Thousands of volunteer hours
“Our teams here are still staying steadily busy,” she said. “We have six teams in right now, and they have full work loads. The trees are big, and some are very technical to cut.”
The ABDR command center in Clearwater has received 725 total job requests and completed 268 so far.
Mark Wakefield, state disaster relief strategist, said he expects teams will continue working there up until the week before Thanksgiving. He said so far, Alabama Baptist volunteers in the Clearwater area have logged 14,000 volunteer hours serving in a variety of roles — assessors, chainsaw and cleanup workers, chaplains, feeding teams and the laundry and shower unit.

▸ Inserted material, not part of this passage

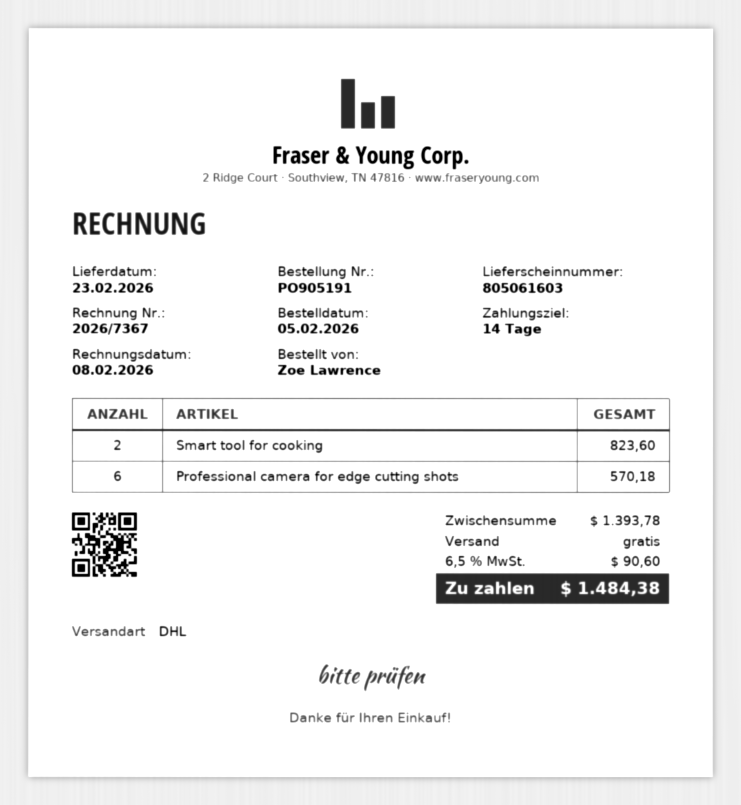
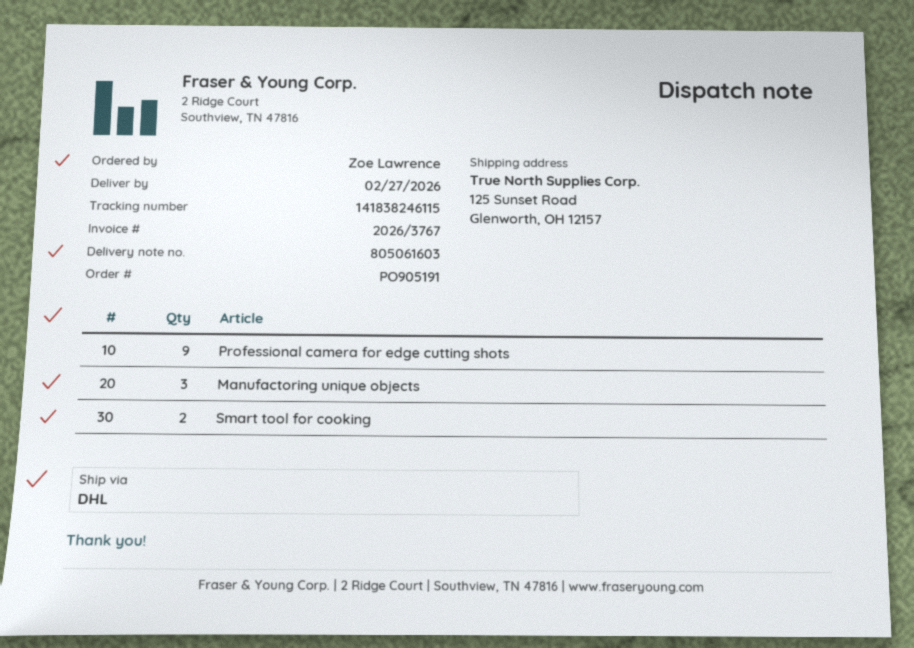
delivery date: 2026-02-23 -> 2026-02-27
invoice number: 2026/7367 -> 2026/3767
Professional camera for edge cutting shots: 6 -> 9
Manufactoring unique objects: none -> 3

ABDR’s mass feeding unit also recently closed in Alma, Georgia, after putting out about 150,000 meals and logging around 3,700 volunteer hours. Another feeding team will be sent to Wrens, Georgia, this weekend to start helping out as Georgia Baptists do chainsaw work there.

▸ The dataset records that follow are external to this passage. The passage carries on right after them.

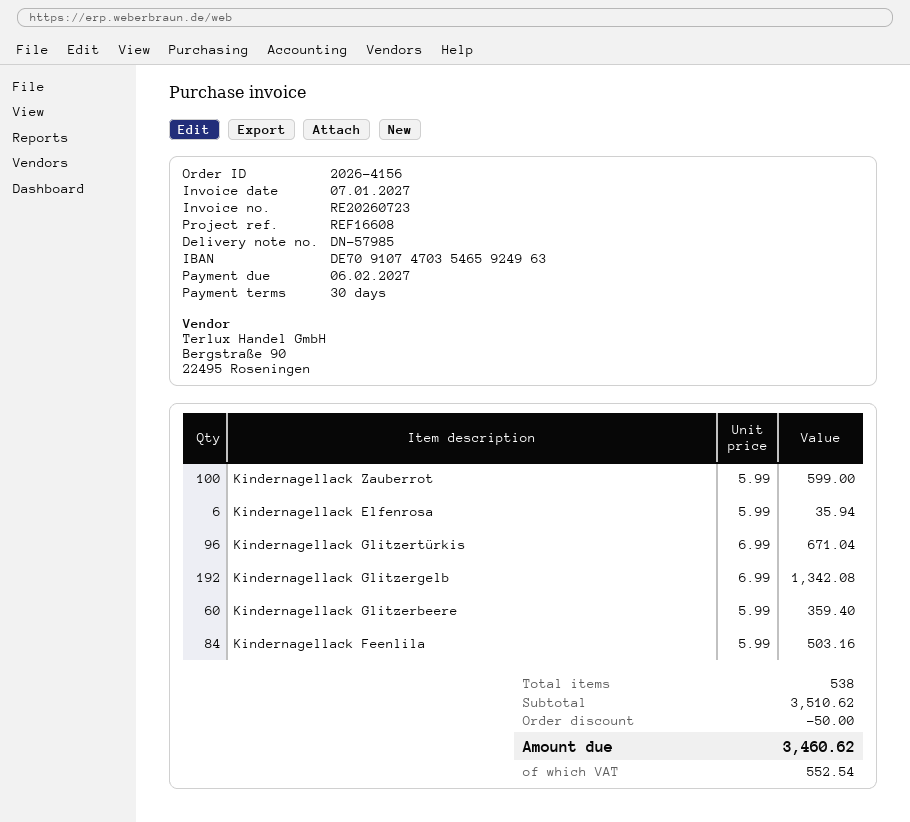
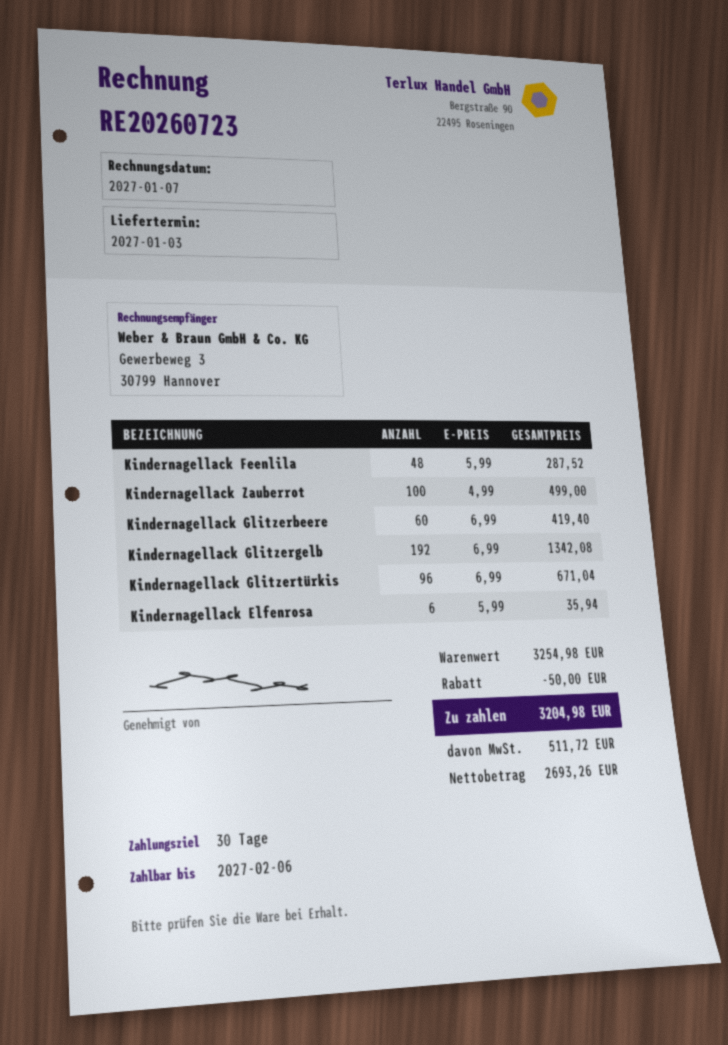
Kindernagellack Zauberrot: 100 x 5.99 = 599.00 -> 100 x 4.99 = 499.00
Kindernagellack Glitzerbeere: 60 x 5.99 = 359.40 -> 60 x 6.99 = 419.40
Kindernagellack Feenlila: 84 x 5.99 = 503.16 -> 48 x 5.99 = 287.52
subtotal: 3510.62 -> 3254.98
tax: 552.54 -> 511.72
total: 3460.62 -> 3204.98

A shower unit is also currently operating in Forest City, North Carolina.
Volunteers still responding
Wakefield said volunteers are continuing to respond. Registration has “overflowed” for volunteer training sessions this month, with people on a waiting list, he said.
A training at Vaughn Forest Church in Montgomery on Nov. 2 still has room, but it’s filling up fast, he said. That training will cover the basics of chainsaw work and flood recovery.

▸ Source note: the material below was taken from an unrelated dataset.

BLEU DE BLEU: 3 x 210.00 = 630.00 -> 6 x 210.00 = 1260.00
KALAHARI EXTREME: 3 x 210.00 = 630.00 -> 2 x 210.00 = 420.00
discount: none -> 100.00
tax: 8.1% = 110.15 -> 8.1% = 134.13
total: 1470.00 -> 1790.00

In addition to turning out for volunteer trainings, Wakefield said Alabama Baptists have shown up with financial support in a big way in the aftermath of Helene.
“We’ve been able to have three different distributions of funding to the five states most heavily affected by the storms,” he said, referring to Florida, Georgia, North Carolina, South Carolina and Tennessee. “Volunteers and Alabama Baptists in general have been very responsive and very concerned about helping.”
A spiritual and emotional fresh start too
Reese said as volunteers serve, they’re not only taking away the physical damage of the storm, they’re working to help people get a fresh start emotionally and spiritually as well.
Four people in the Clearwater area have professed faith in Christ, and teams there have given out more than 250 Bibles and 150 tracts.
One homeowner came into the command center and gave a handmade cross to the volunteers to thank them for what they had done to help him.
“People have been very receptive to hearing the gospel and letting us pray over them,” Reese said.